Matt Austin: Yes. No. We do it all right. My philosophy has always been, you have the best conversations and the best way to open conversations is through familiarity, right? And that familiarity is built through a multi-channel outreach process. So we incorporate cold calls, cold emails, LinkedIn connections, LinkedIn posting, because what we want is people to hear my salespeople's names and our company's names a few times. So that when we have the opportunity to connect with them, it is less of a "cold call". Because now they've heard our name. When we leave them a voicemail, they've seen our name in the emails that we send them. They've seen us come through and connect with them and post and share things on LinkedIn, right? Which just makes it so that once they hear: "Hey, I'm from Tosibox", they're like: "Oh, you know what? I've seen that name a couple times. Tell me a little bit about what you guys do." So I think you need to incorporate all of those pieces to build that level of familiarity, to be able to make those connections, which in this day and age are getting harder and harder to make.
Steven Morell: Is your audience typically on LinkedIn?
Matt Austin: Some of them are, some of them still use it as a digital resume. They're there, but they're not active. They're not checking it very often. We're actually starting to do more and more work with professional associations. We find, number 1: it's easier to target the people that we want to target, but that they tend to participate more regularly there than they do on the social channels like.

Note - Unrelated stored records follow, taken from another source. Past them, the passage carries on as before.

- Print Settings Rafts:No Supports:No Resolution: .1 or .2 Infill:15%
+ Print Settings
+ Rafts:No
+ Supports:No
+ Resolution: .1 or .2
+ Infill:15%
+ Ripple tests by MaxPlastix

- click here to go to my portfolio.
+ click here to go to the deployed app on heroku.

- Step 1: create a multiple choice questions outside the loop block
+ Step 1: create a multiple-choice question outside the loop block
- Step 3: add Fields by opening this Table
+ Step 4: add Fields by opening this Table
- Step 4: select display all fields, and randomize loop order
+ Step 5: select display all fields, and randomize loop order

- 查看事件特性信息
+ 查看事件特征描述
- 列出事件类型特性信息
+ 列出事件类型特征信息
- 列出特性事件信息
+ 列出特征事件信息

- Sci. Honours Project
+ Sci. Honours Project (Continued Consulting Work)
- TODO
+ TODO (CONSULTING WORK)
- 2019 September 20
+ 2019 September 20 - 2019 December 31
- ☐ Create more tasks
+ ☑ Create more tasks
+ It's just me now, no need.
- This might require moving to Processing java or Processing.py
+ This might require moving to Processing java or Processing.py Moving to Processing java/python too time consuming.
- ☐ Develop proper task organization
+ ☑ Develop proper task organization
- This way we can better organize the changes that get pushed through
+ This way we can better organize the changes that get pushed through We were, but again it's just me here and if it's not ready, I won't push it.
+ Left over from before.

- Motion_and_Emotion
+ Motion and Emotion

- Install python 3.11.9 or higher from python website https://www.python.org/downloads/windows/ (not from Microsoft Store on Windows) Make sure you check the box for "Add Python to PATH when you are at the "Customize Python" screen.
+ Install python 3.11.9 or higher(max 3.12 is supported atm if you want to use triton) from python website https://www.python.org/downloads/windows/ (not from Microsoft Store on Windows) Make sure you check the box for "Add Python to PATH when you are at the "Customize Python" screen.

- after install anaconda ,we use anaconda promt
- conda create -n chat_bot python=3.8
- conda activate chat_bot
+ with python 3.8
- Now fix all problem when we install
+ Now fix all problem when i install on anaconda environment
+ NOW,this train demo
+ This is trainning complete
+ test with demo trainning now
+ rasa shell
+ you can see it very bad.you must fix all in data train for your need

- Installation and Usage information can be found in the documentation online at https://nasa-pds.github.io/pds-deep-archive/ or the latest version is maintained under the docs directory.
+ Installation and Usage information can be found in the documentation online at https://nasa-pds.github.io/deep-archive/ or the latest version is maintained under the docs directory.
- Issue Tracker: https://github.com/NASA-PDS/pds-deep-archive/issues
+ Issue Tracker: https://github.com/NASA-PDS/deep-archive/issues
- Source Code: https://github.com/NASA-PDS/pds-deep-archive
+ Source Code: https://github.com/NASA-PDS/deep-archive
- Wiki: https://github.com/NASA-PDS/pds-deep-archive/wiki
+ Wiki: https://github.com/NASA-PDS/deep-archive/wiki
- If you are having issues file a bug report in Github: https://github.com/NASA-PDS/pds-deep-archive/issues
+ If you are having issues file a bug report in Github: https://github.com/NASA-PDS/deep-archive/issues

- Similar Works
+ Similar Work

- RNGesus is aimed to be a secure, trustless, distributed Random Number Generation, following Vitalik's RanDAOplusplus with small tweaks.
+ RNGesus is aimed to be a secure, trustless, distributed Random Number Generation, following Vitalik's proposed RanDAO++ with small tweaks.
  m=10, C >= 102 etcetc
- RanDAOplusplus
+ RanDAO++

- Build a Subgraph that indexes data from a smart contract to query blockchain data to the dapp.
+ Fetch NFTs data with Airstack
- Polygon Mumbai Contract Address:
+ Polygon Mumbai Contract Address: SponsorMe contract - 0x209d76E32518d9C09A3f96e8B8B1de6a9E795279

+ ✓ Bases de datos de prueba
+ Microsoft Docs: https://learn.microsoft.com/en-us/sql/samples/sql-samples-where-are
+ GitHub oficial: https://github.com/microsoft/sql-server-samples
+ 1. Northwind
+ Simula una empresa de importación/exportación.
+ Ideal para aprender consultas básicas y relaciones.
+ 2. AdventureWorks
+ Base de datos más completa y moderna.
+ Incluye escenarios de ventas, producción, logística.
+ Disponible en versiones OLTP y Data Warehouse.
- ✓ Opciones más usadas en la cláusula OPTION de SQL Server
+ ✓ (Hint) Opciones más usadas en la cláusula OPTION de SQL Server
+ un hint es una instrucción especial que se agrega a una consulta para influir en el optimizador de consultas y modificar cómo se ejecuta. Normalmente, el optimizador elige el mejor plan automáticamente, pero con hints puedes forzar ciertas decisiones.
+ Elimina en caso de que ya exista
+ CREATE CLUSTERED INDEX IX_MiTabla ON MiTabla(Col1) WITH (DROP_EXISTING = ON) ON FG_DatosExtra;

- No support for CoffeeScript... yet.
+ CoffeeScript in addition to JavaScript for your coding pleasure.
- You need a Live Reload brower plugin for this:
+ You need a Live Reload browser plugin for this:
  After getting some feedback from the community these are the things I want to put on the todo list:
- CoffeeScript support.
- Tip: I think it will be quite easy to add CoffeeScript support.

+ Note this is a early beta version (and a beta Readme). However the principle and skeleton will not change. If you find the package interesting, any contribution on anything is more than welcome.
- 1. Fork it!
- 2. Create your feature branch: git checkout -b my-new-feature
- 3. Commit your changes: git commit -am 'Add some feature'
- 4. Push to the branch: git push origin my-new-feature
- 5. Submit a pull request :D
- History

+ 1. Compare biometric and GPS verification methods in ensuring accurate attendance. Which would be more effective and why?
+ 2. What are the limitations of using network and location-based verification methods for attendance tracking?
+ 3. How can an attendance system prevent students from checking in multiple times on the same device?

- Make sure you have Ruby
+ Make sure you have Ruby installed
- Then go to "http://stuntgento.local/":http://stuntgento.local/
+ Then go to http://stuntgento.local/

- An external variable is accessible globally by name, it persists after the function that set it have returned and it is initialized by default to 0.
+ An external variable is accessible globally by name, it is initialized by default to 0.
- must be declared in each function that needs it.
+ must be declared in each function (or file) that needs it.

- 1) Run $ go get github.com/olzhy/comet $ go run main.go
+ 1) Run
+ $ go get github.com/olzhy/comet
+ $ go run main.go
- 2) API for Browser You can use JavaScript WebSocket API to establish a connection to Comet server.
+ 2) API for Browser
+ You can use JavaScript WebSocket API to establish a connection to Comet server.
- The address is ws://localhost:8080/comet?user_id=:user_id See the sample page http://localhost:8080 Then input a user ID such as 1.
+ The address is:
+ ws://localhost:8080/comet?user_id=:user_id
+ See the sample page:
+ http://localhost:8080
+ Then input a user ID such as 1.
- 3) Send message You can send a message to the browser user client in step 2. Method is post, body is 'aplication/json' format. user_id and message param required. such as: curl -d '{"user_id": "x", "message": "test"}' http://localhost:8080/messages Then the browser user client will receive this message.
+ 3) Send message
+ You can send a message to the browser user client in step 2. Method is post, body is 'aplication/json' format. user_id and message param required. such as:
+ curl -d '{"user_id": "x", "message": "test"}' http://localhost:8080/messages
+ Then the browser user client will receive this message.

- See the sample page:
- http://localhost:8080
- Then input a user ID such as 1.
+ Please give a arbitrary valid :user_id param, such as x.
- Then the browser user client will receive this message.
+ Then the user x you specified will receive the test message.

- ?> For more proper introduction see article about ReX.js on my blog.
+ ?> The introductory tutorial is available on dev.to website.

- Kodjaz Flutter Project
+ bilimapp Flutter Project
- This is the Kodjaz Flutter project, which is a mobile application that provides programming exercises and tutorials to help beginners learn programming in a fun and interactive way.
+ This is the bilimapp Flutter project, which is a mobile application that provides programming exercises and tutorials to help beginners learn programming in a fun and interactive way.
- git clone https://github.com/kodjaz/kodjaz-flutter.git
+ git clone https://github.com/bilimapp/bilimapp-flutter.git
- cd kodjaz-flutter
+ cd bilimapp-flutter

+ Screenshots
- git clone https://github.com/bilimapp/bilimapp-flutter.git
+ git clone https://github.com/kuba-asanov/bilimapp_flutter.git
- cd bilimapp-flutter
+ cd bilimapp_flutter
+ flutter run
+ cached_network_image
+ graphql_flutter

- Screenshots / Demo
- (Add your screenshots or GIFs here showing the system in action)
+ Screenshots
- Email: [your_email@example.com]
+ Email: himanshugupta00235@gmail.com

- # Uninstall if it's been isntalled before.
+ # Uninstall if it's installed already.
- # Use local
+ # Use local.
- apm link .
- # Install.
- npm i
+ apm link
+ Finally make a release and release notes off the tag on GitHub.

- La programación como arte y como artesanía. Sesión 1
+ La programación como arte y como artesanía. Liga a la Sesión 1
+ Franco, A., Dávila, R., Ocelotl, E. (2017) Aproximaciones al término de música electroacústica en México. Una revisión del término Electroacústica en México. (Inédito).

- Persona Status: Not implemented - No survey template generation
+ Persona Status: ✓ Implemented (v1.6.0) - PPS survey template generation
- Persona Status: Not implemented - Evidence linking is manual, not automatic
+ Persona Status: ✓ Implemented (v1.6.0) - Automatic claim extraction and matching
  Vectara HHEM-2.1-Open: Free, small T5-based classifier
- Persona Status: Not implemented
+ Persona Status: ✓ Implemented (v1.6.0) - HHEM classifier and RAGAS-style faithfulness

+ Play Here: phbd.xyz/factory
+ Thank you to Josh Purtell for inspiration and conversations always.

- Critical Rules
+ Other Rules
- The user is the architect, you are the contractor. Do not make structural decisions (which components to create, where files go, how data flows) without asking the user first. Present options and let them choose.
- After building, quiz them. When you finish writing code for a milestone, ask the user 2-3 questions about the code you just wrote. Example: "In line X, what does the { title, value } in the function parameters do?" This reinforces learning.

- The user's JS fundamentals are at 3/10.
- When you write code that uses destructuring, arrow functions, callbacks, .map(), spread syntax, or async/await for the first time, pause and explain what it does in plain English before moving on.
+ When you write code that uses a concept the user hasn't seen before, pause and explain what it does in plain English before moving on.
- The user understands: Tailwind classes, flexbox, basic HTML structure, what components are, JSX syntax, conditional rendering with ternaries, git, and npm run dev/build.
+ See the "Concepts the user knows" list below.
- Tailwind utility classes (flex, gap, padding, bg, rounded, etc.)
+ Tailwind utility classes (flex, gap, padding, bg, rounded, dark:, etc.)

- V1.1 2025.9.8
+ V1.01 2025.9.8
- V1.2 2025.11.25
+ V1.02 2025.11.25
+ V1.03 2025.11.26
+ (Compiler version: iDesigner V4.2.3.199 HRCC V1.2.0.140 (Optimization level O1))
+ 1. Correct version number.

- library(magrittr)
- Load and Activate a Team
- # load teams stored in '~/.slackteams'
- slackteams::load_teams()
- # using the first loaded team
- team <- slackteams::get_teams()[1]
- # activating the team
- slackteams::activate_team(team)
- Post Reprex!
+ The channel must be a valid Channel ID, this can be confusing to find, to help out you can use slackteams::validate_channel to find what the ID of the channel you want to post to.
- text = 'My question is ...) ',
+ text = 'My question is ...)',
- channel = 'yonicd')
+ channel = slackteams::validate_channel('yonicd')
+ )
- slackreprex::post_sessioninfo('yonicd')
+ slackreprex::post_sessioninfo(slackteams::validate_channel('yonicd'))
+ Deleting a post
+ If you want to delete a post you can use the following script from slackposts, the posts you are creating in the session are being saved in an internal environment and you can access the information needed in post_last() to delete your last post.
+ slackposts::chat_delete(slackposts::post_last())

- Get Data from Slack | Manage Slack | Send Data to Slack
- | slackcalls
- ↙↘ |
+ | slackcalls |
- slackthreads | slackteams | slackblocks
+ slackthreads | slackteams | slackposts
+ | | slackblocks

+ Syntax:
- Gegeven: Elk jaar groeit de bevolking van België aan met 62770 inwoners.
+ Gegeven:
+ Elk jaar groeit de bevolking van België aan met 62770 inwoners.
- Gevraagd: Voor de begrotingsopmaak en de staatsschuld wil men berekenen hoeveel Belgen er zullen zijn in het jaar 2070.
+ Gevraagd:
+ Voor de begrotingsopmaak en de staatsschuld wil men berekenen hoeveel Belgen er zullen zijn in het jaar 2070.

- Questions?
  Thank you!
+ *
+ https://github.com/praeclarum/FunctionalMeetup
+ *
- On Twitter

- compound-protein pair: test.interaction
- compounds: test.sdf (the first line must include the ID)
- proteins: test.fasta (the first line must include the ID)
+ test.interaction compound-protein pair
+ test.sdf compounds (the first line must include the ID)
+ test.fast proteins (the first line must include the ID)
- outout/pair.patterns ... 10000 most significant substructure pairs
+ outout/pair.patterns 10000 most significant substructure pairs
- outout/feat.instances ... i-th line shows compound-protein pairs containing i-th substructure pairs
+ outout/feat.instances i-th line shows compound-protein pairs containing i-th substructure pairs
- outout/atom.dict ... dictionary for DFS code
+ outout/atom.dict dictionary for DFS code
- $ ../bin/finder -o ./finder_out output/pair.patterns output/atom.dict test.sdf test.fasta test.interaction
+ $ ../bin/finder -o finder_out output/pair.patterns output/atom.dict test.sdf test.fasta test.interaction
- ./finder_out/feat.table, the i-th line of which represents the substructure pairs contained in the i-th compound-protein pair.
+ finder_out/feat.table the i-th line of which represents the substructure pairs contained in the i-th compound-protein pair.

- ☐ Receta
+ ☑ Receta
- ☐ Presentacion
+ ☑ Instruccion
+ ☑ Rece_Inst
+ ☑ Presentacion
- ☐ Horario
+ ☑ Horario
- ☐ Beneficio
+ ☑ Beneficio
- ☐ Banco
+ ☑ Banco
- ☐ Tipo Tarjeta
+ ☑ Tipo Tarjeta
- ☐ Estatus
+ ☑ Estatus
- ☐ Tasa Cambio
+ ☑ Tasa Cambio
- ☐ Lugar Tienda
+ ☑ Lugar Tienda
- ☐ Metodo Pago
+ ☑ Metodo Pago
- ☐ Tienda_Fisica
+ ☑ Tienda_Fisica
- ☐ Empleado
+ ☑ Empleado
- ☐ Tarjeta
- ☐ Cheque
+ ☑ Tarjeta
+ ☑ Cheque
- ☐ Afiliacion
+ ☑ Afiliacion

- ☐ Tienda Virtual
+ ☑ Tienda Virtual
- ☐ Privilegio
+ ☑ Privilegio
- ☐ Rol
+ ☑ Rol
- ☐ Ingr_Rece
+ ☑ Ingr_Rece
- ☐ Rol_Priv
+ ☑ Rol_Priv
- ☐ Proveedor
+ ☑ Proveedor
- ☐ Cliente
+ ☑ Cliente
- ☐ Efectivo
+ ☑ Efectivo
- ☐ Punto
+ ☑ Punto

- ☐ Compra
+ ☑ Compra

Steven Morell: Tell us a little bit how you approach professional associations. Seems to be a channel that keeps coming up in conversations that we are having on this podcast.
Matt Austin: Yeah.
Steven Morell: How do you select? How do you approach it? And how do you manage those professional associations as a channel?
Matt Austin: So some of it's trial and error obviously, we have 3 key industries that we're trying to focus our organization around right now, or we think we can have more success. So part of it comes in just researching and finding out who those associations are and what they are. The ones that we have selected to work with and are starting to work with, offer kind of sponsorship opportunities with their association on an annual basis. That opens you up to associations, sponsored events, webinars, trade shows, which we do a lot of. We do a lot of in-person events, both on the national and the regional level. And so we use those as our gateway to be able to get to the trade shows, which are really valuable to us but also have other ways and other people to use to get our message out.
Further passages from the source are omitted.